- [What you need to do]:
Return the records as they stand. No picture is to be included.

- [Supplied data]:
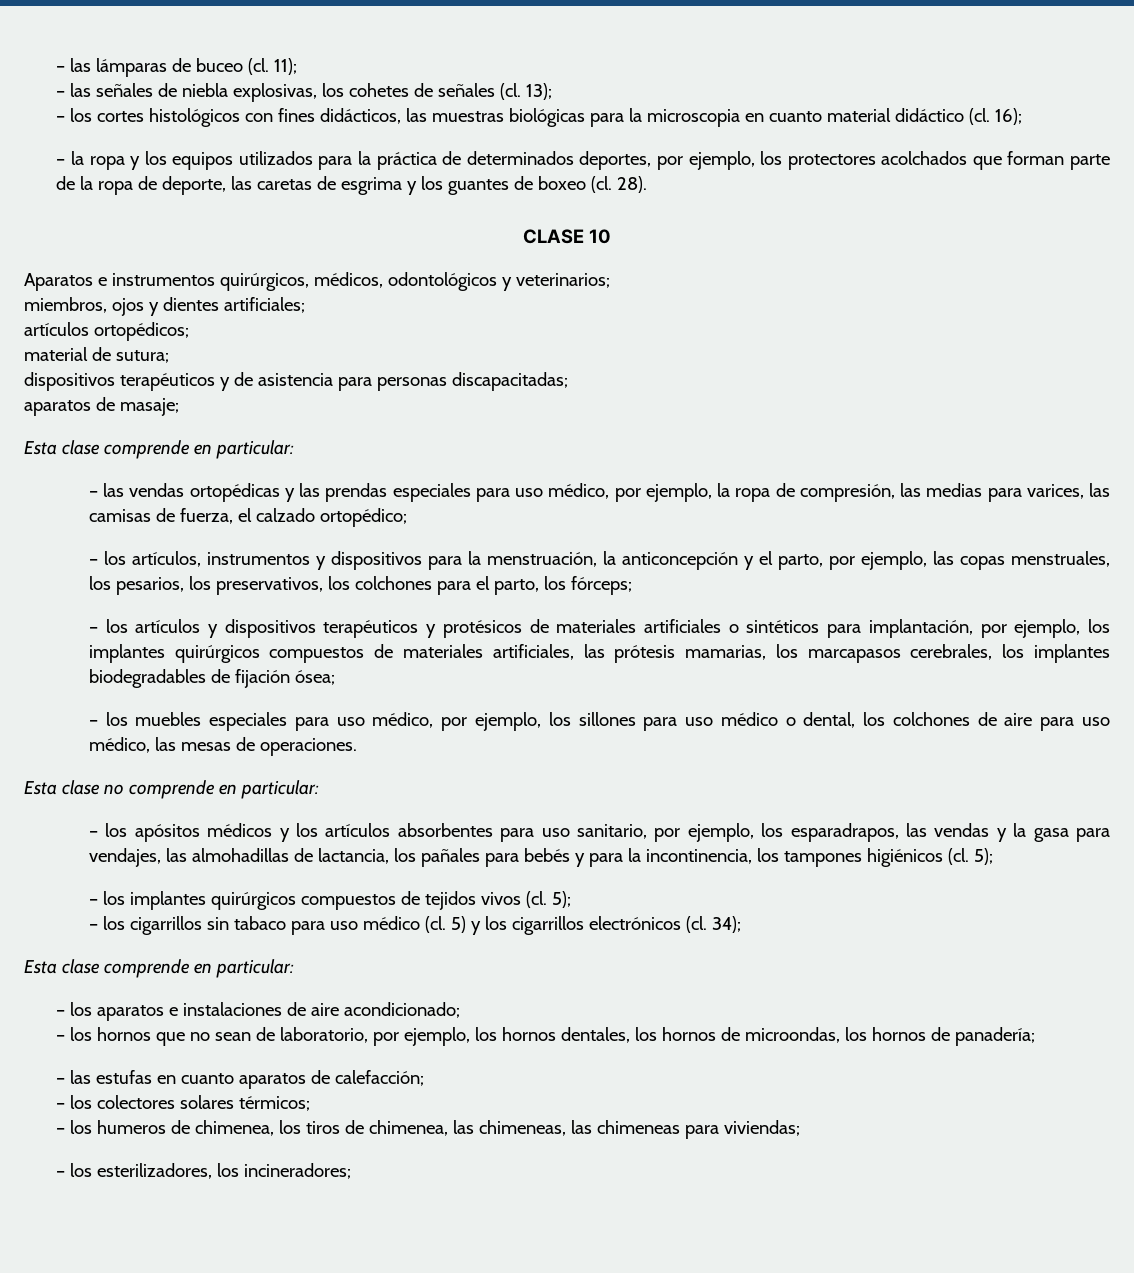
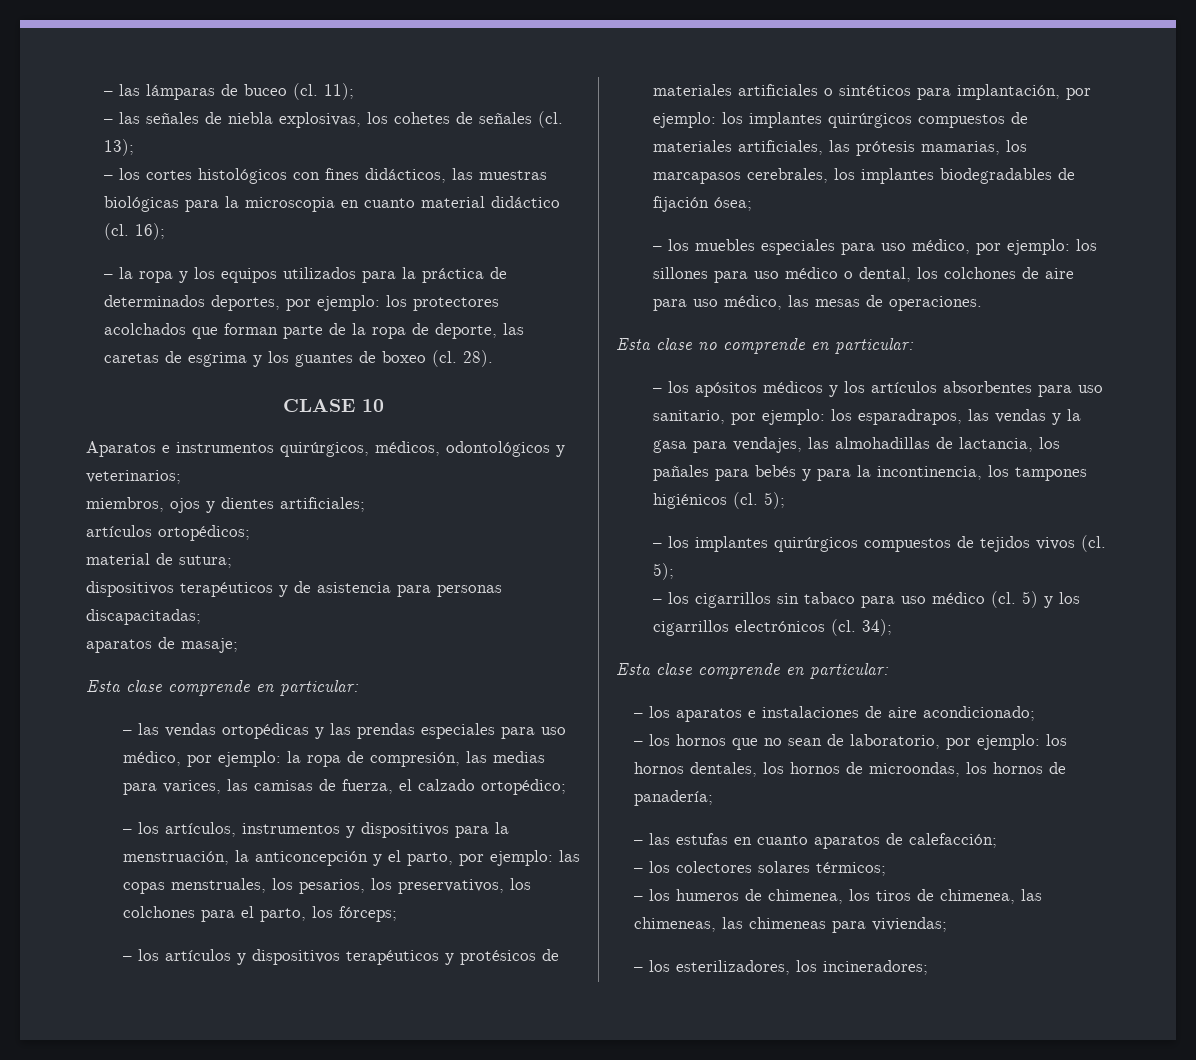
- – la ropa y los equipos utilizados para la práctica de determinados deportes, por ejemplo, los protectores acolchados que forman parte de la ropa de deporte, las caretas de esgrima y los guantes de boxeo (cl.
+ – la ropa y los equipos utilizados para la práctica de determinados deportes, por ejemplo: los protectores acolchados que forman parte de la ropa de deporte, las caretas de esgrima y los guantes de boxeo (cl.
- – las vendas ortopédicas y las prendas especiales para uso médico, por ejemplo, la ropa de compresión, las medias para varices, las camisas de fuerza, el calzado ortopédico;
+ – las vendas ortopédicas y las prendas especiales para uso médico, por ejemplo: la ropa de compresión, las medias para varices, las camisas de fuerza, el calzado ortopédico;
- – los artículos, instrumentos y dispositivos para la menstruación, la anticoncepción y el parto, por ejemplo, las copas menstruales, los pesarios, los preservativos, los colchones para el parto, los fórceps;
+ – los artículos, instrumentos y dispositivos para la menstruación, la anticoncepción y el parto, por ejemplo: las copas menstruales, los pesarios, los preservativos, los colchones para el parto, los fórceps;
- – los artículos y dispositivos terapéuticos y protésicos de materiales artificiales o sintéticos para implantación, por ejemplo, los implantes quirúrgicos compuestos de materiales artificiales, las prótesis mamarias, los marcapasos cerebrales, los implantes biodegradables de fijación ósea;
+ – los artículos y dispositivos terapéuticos y protésicos de materiales artificiales o sintéticos para implantación, por ejemplo: los implantes quirúrgicos compuestos de materiales artificiales, las prótesis mamarias, los marcapasos cerebrales, los implantes biodegradables de fijación ósea;
- – los muebles especiales para uso médico, por ejemplo, los sillones para uso médico o dental, los colchones de aire para uso médico, las mesas de operaciones.
+ – los muebles especiales para uso médico, por ejemplo: los sillones para uso médico o dental, los colchones de aire para uso médico, las mesas de operaciones.
- – los apósitos médicos y los artículos absorbentes para uso sanitario, por ejemplo, los esparadrapos, las vendas y la gasa para vendajes, las almohadillas de lactancia, los pañales para bebés y para la incontinencia, los tampones higiénicos (cl.
+ – los apósitos médicos y los artículos absorbentes para uso sanitario, por ejemplo: los esparadrapos, las vendas y la gasa para vendajes, las almohadillas de lactancia, los pañales para bebés y para la incontinencia, los tampones higiénicos (cl.
- – los hornos que no sean de laboratorio, por ejemplo, los hornos dentales, los hornos de microondas, los hornos de panadería;
+ – los hornos que no sean de laboratorio, por ejemplo: los hornos dentales, los hornos de microondas, los hornos de panadería;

- [Solved problem]:
- – la ropa y los equipos utilizados para la práctica de determinados deportes, por ejemplo, los protectores acolchados que forman parte de la ropa de deporte, las caretas de esgrima y los guantes de boxeo (cl.
+ – la ropa y los equipos utilizados para la práctica de determinados deportes, por ejemplo: los protectores acolchados que forman parte de la ropa de deporte, las caretas de esgrima y los guantes de boxeo (cl.
- – las vendas ortopédicas y las prendas especiales para uso médico, por ejemplo, la ropa de compresión, las medias para varices, las camisas de fuerza, el calzado ortopédico;
+ – las vendas ortopédicas y las prendas especiales para uso médico, por ejemplo: la ropa de compresión, las medias para varices, las camisas de fuerza, el calzado ortopédico;
- – los artículos, instrumentos y dispositivos para la menstruación, la anticoncepción y el parto, por ejemplo, las copas menstruales, los pesarios, los preservativos, los colchones para el parto, los fórceps;
+ – los artículos, instrumentos y dispositivos para la menstruación, la anticoncepción y el parto, por ejemplo: las copas menstruales, los pesarios, los preservativos, los colchones para el parto, los fórceps;
- – los artículos y dispositivos terapéuticos y protésicos de materiales artificiales o sintéticos para implantación, por ejemplo, los implantes quirúrgicos compuestos de materiales artificiales, las prótesis mamarias, los marcapasos cerebrales, los implantes biodegradables de fijación ósea;
+ – los artículos y dispositivos terapéuticos y protésicos de materiales artificiales o sintéticos para implantación, por ejemplo: los implantes quirúrgicos compuestos de materiales artificiales, las prótesis mamarias, los marcapasos cerebrales, los implantes biodegradables de fijación ósea;
- – los muebles especiales para uso médico, por ejemplo, los sillones para uso médico o dental, los colchones de aire para uso médico, las mesas de operaciones.
+ – los muebles especiales para uso médico, por ejemplo: los sillones para uso médico o dental, los colchones de aire para uso médico, las mesas de operaciones.
- – los apósitos médicos y los artículos absorbentes para uso sanitario, por ejemplo, los esparadrapos, las vendas y la gasa para vendajes, las almohadillas de lactancia, los pañales para bebés y para la incontinencia, los tampones higiénicos (cl.
+ – los apósitos médicos y los artículos absorbentes para uso sanitario, por ejemplo: los esparadrapos, las vendas y la gasa para vendajes, las almohadillas de lactancia, los pañales para bebés y para la incontinencia, los tampones higiénicos (cl.
- – los hornos que no sean de laboratorio, por ejemplo, los hornos dentales, los hornos de microondas, los hornos de panadería;
+ – los hornos que no sean de laboratorio, por ejemplo: los hornos dentales, los hornos de microondas, los hornos de panadería;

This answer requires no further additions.